• PROBLEM: Exactly as they stand, repeat the lines from the one containing "font-style: italic ->" through the final line of the listing, both ends included, and nothing else; skip the pictures.
-------- DATA SHOWN --------
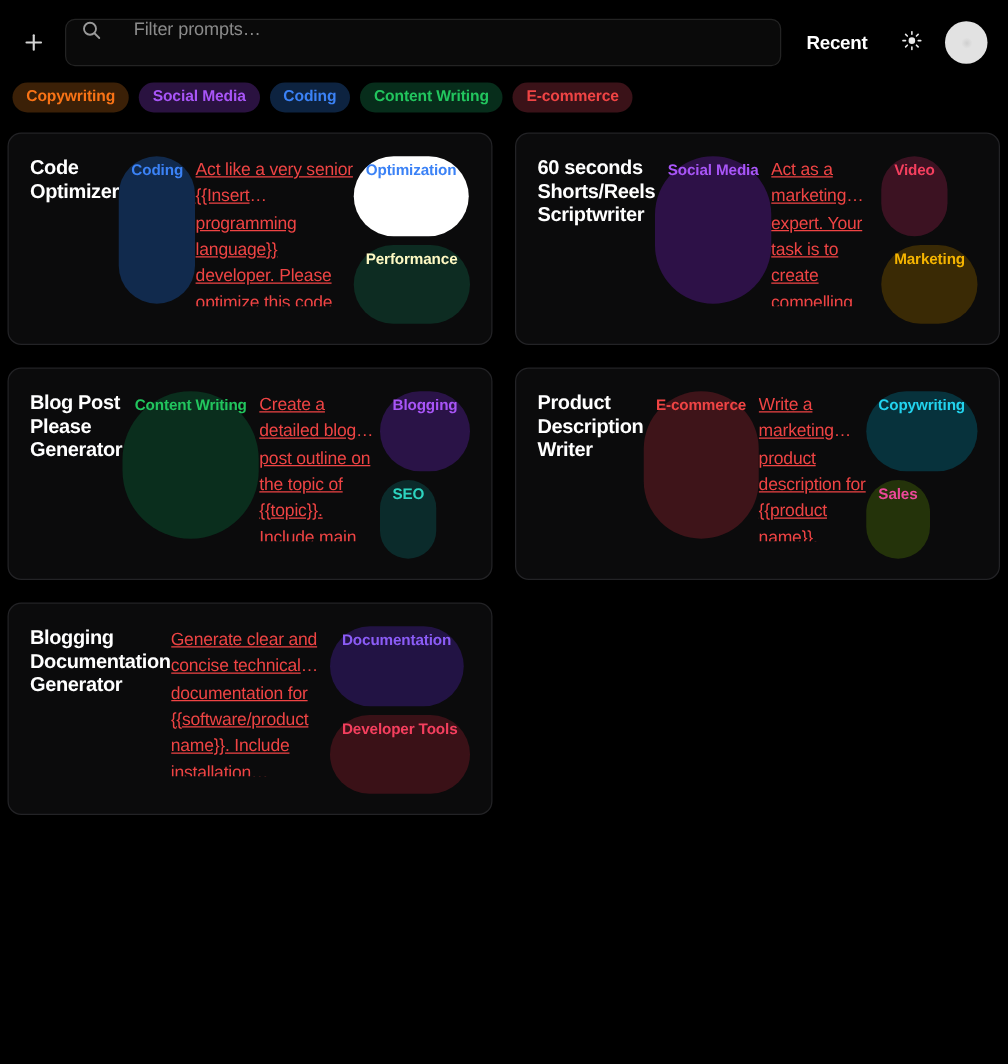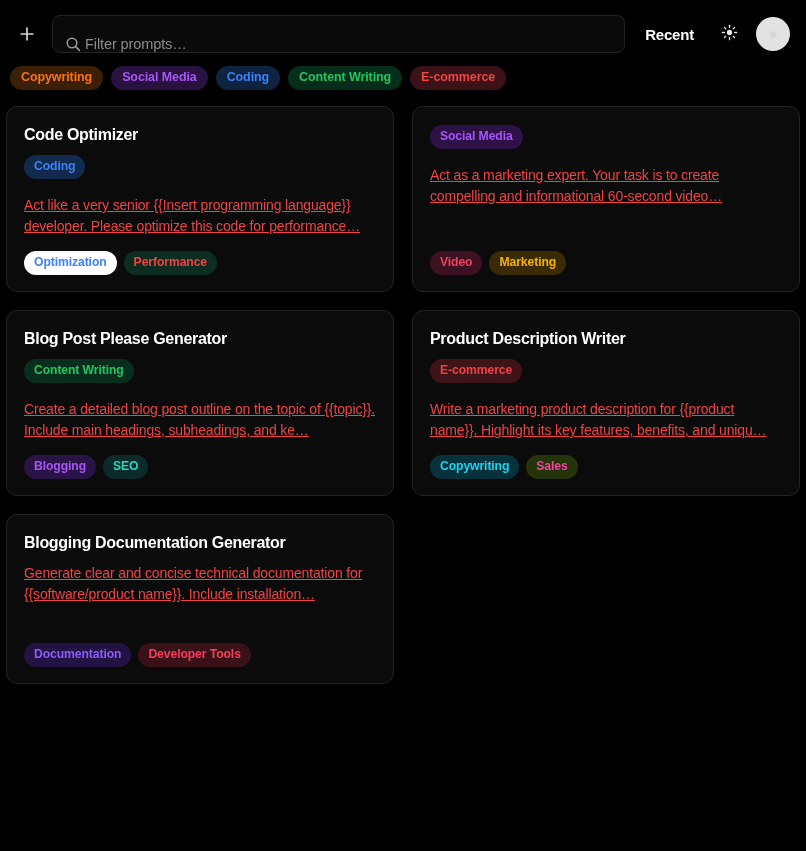"Filter prompts…" .search-wrap { align-items: flex-end -> flex-start; gap: 4px -> 26px }
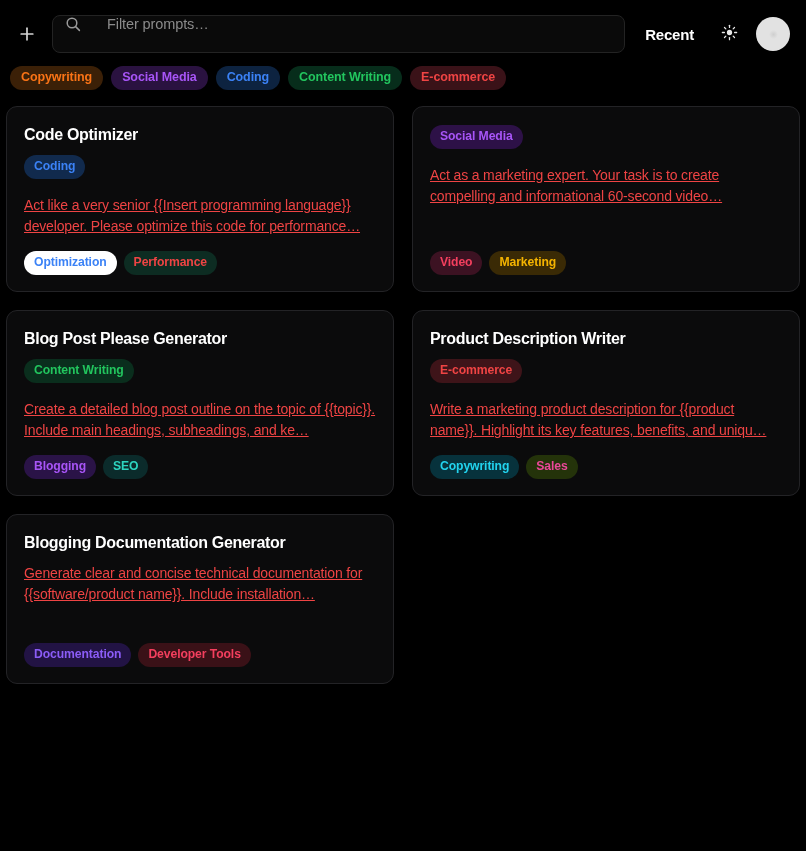"Code Optimizer" .card { flex-direction: column -> row }
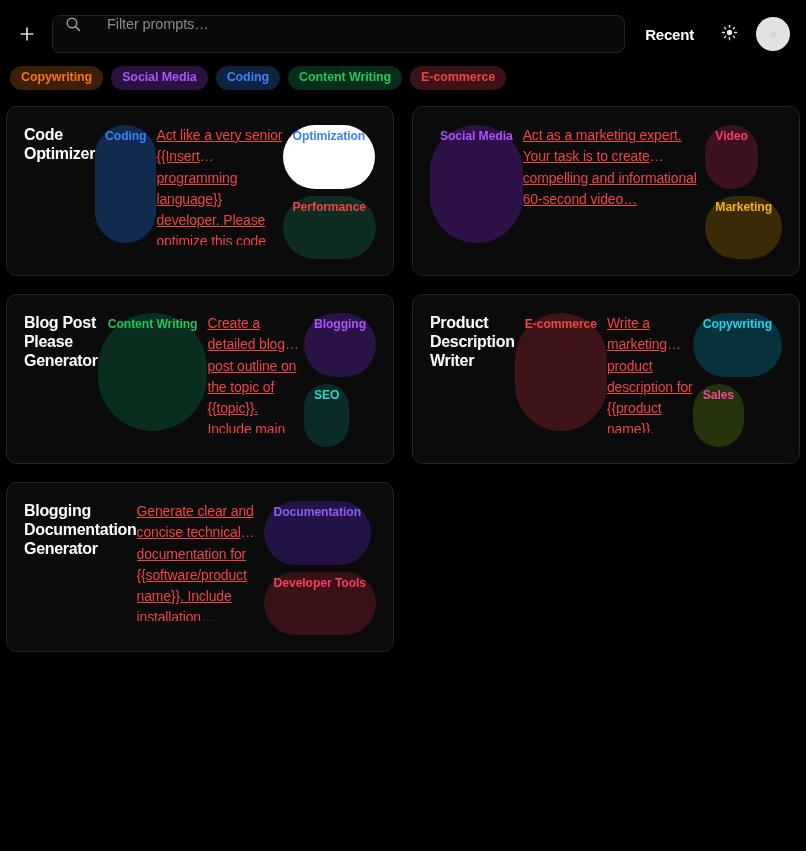"60 seconds Shorts/Reels Scriptwriter" div.card-title { html: none -> <div>60 seconds Shorts/Reels Scriptwriter</div> }
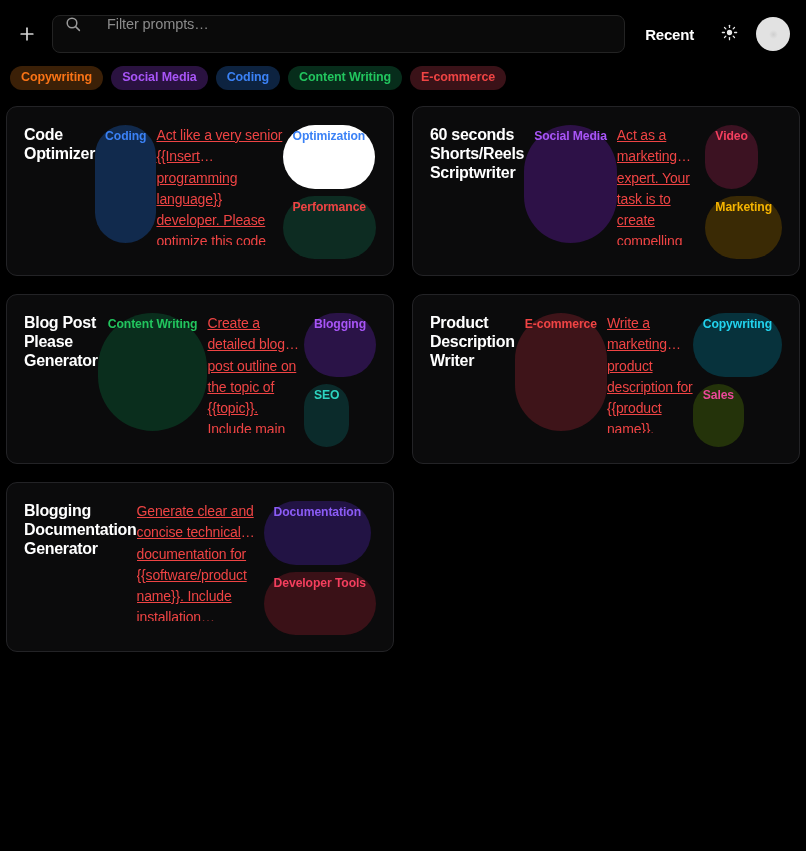"Performance" span.tag { color: #ef4444 -> #fef9c3 }
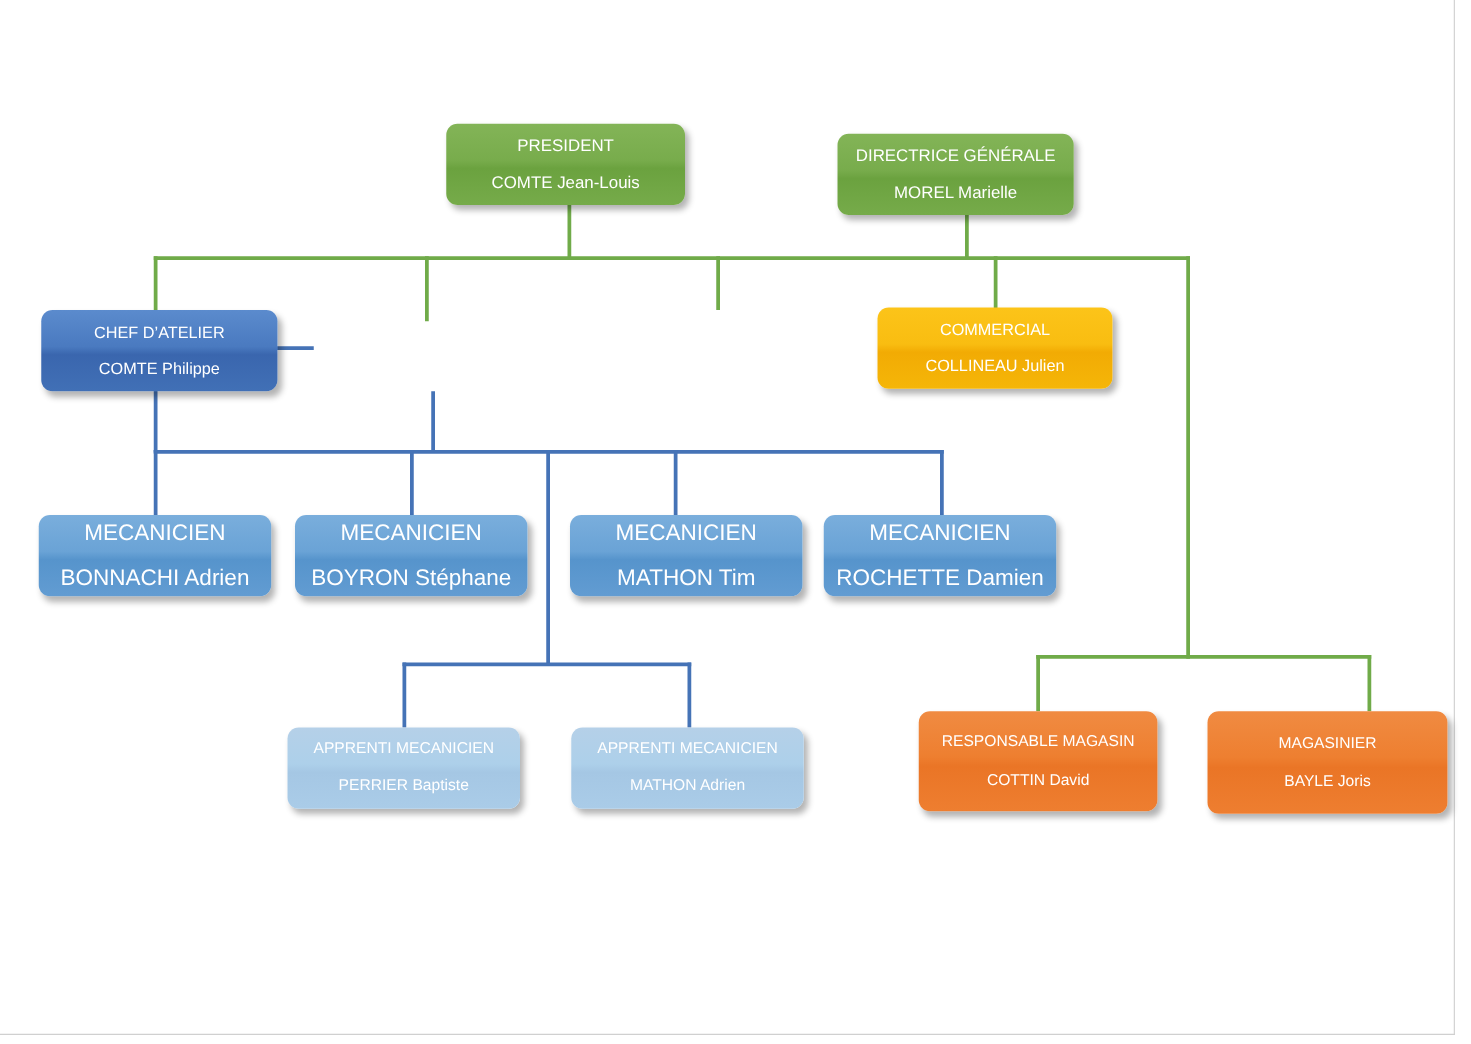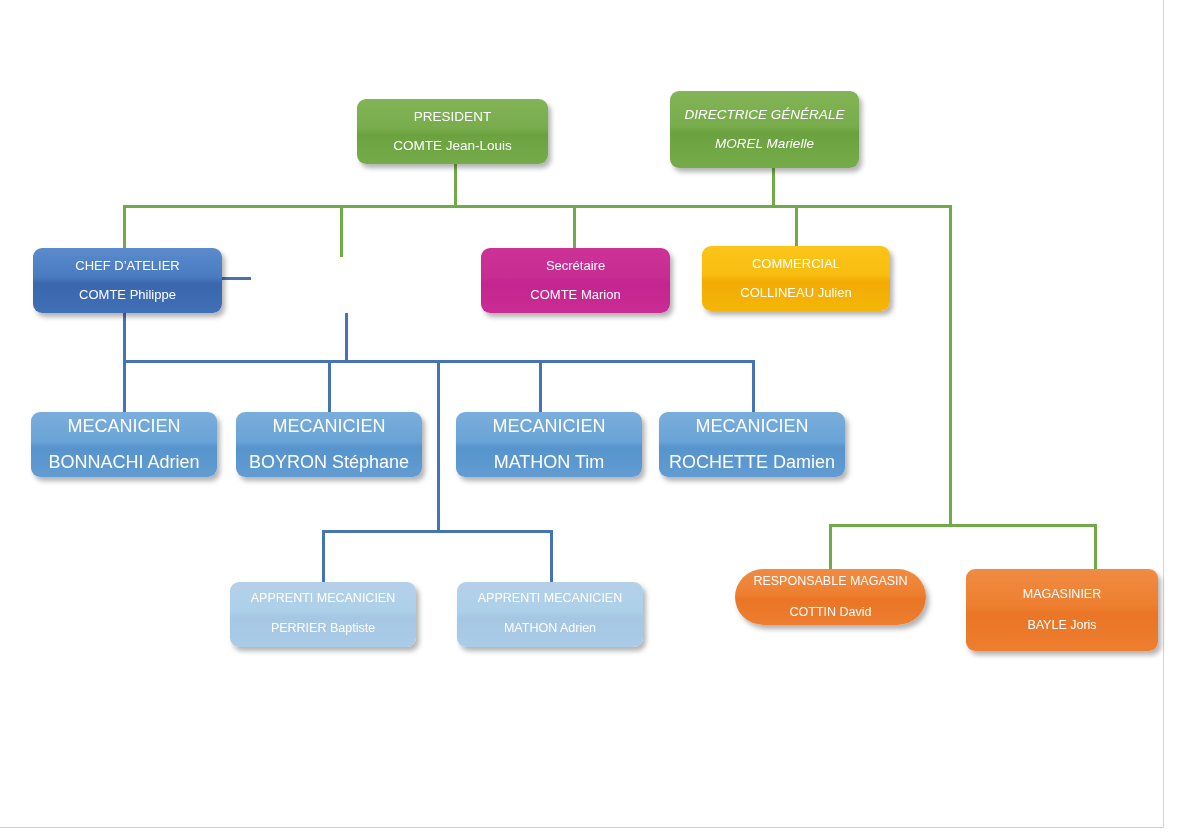"DIRECTRICE GÉNÉRALE" div.node { font-style: italic -> none; height: 77px -> 65px; top: 91px -> 107px }
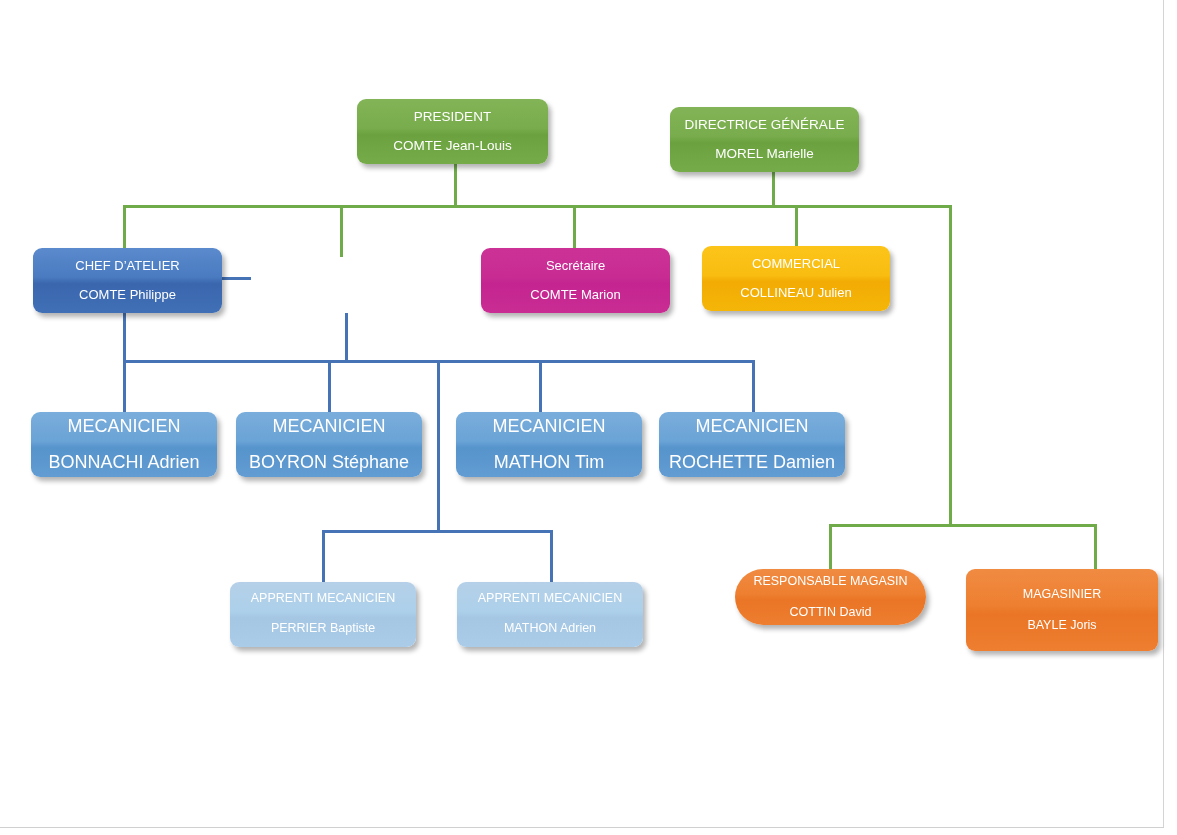"Secrétaire" div.node { html: <div> <span>Secrétaire</span> <span>COMTE Marion</span> </div> -> none }
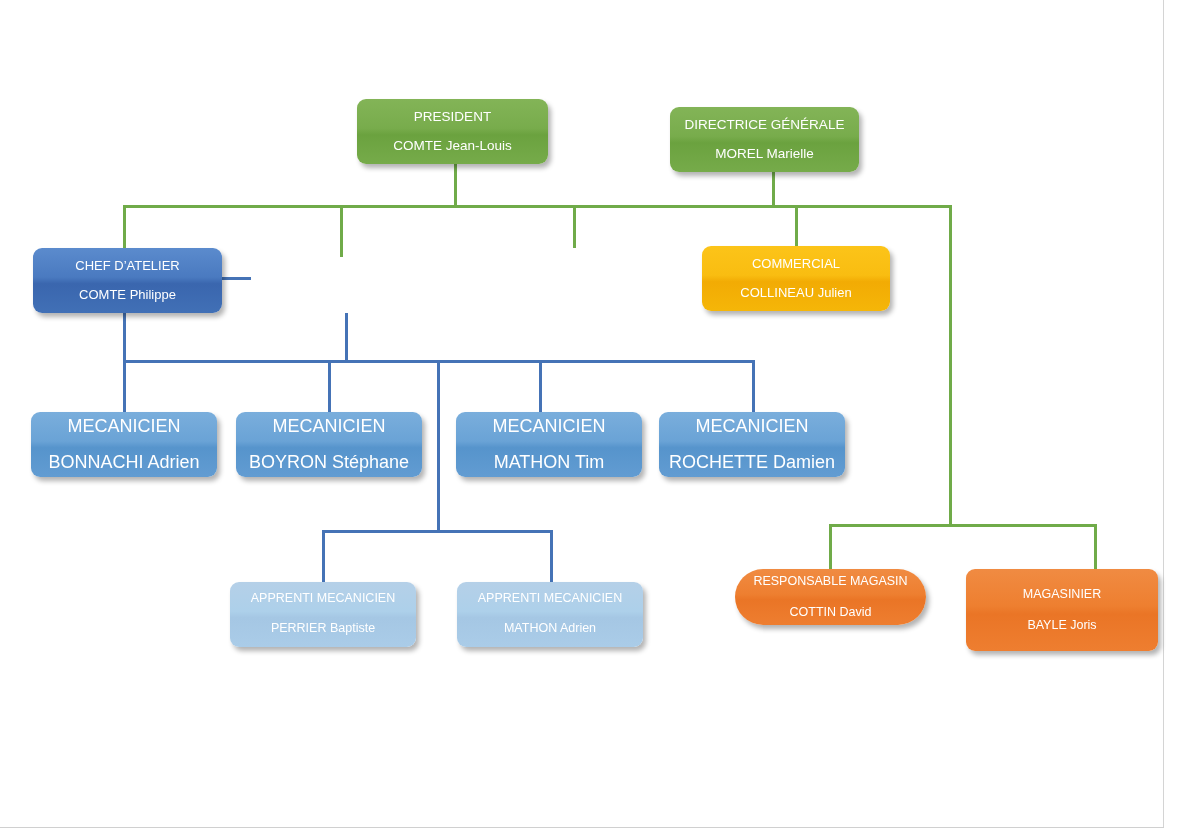"RESPONSABLE MAGASIN" div.node { border-radius: 30px -> none; height: 56px -> 80px }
--------
• EXERCISE OUTPUT:
"DIRECTRICE GÉNÉRALE" div.node { font-style: italic -> none; height: 77px -> 65px; top: 91px -> 107px }
"Secrétaire" div.node { html: <div> <span>Secrétaire</span> <span>COMTE Marion</span> </div> -> none }
"RESPONSABLE MAGASIN" div.node { border-radius: 30px -> none; height: 56px -> 80px }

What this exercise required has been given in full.